Mann sitzt bei Bewerbungsgespräch vor zwei Recruitern

Stressfragen im Vorstellungsgespräch: So meisterst du sie

Stressfragen im Bewerbungsgespräch können Bewerber unter Druck setzen – und das sollen sie auch. Für die Personalverantwortlichen geht es darum, Interessenten für eine freie Stelle auf den Zahn zu fühlen. Mit ein wenig Vorbereitung und der richtigen Herangehensweise kannst du Stressfragen im Vorstellungsgespräch gelassen entgegensehen.

Was sind Stressfragen im Vorstellungsgespräch?

Ist eine freie Stelle zu besetzen, steht für Verantwortliche in Unternehmen viel auf dem Spiel. Die falsche Entscheidung kann teuer sein und dazu führen, dass Potenzial ungenutzt bleibt. Umso wichtiger ist es, bei der Personalauswahl kritisch vorzugehen. Dabei können Stressfragen im Vorstellungsgespräch helfen.

Stressfragen sind Fragen, die für Bewerberinnen und Bewerber besonders herausfordernd sind. Sie können Bewerber unter Druck setzen, nervös machen und sie dazu verleiten, mehr über sich preiszugeben, als ihnen lieb ist. Um die Antwort geht es dabei meist gar nicht mal. Aussagekräftiger ist, wie die Kandidaten mit den Stressfragen im Bewerbungsgespräch umgehen. Bleiben sie gelassen und reagieren souverän? Oder lassen sie sich sichtlich aus der Ruhe bringen?
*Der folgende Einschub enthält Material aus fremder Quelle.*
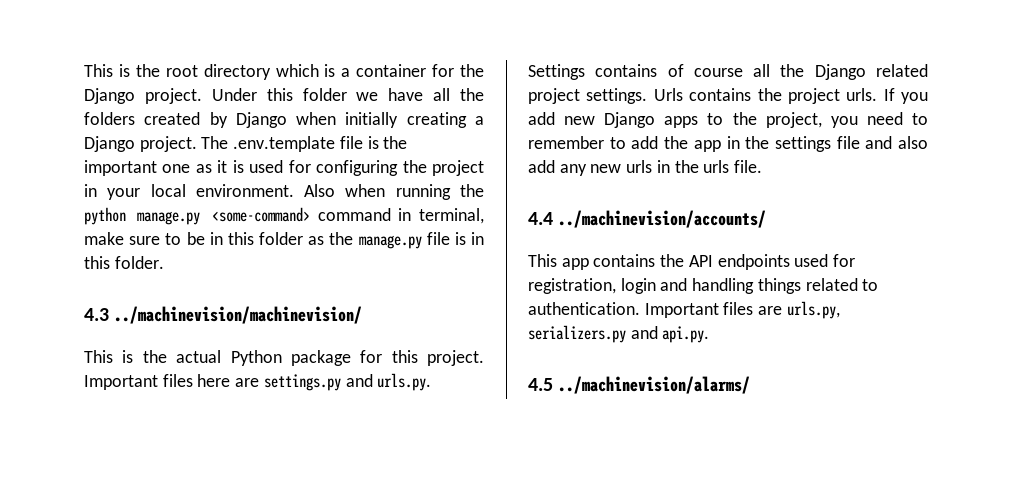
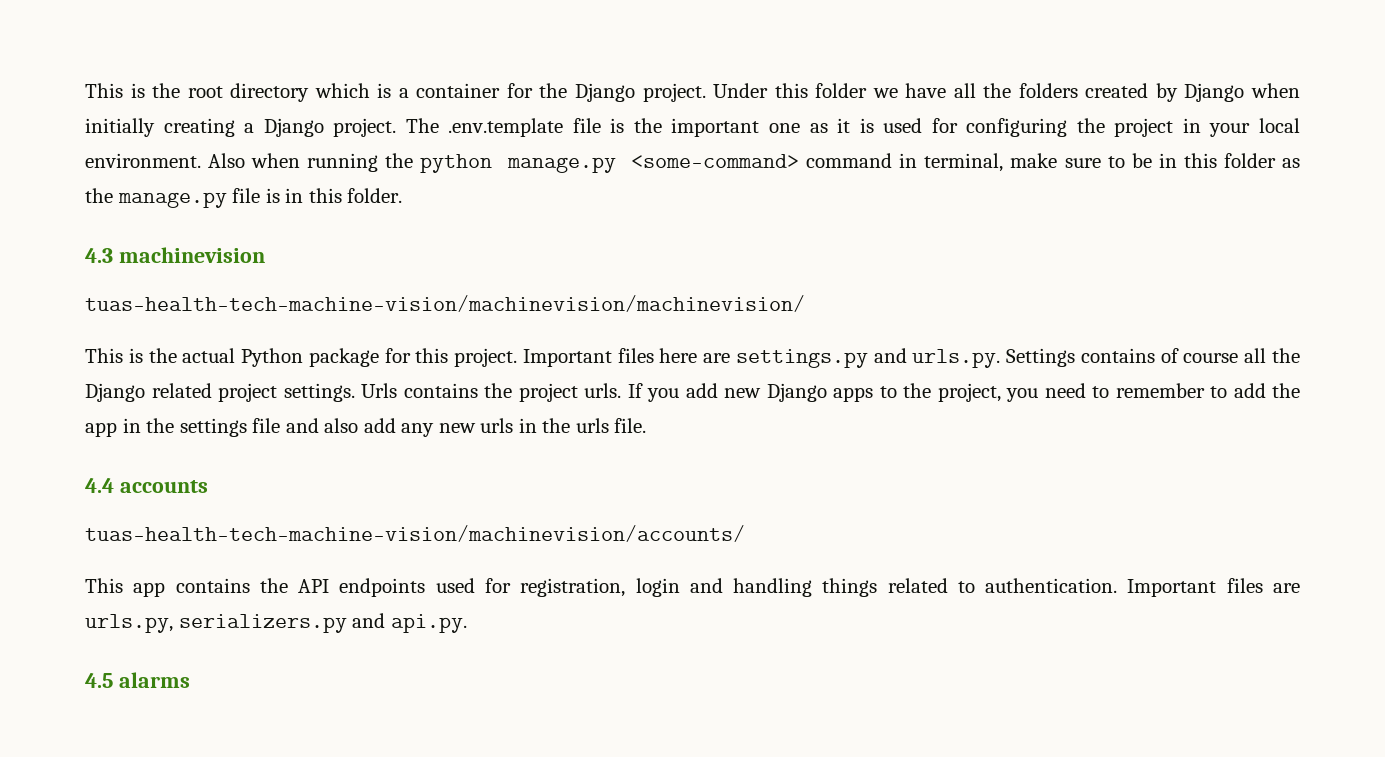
[114,306,363,324] ../machinevision/machinevision/ -> [118,247,265,263] [85,295,805,312] machinevision // tuas-health-tech-machine-vision/machinevision/machinevision/
[558,210,767,228] ../machinevision/accounts/ -> [119,480,208,493] [85,525,745,542] accounts // tuas-health-tech-machine-vision/machinevision/accounts/
[558,376,751,394] ../machinevision/alarms/ -> [118,672,190,688] alarms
Stressfragen im Vorstellungsgespräch zeigen, wie Bewerber mit Druck umgehen. Die Reaktionen von Kandidaten lassen Rückschlüsse auf ihre Belastbarkeit, Flexibilität und Spontanität zu. Was jemand auf eine Stressfrage antwortet, verrät den Personalverantwortlichen mehr darüber, wie gut er sich im Griff hat und wie gut er Probleme lösen kann.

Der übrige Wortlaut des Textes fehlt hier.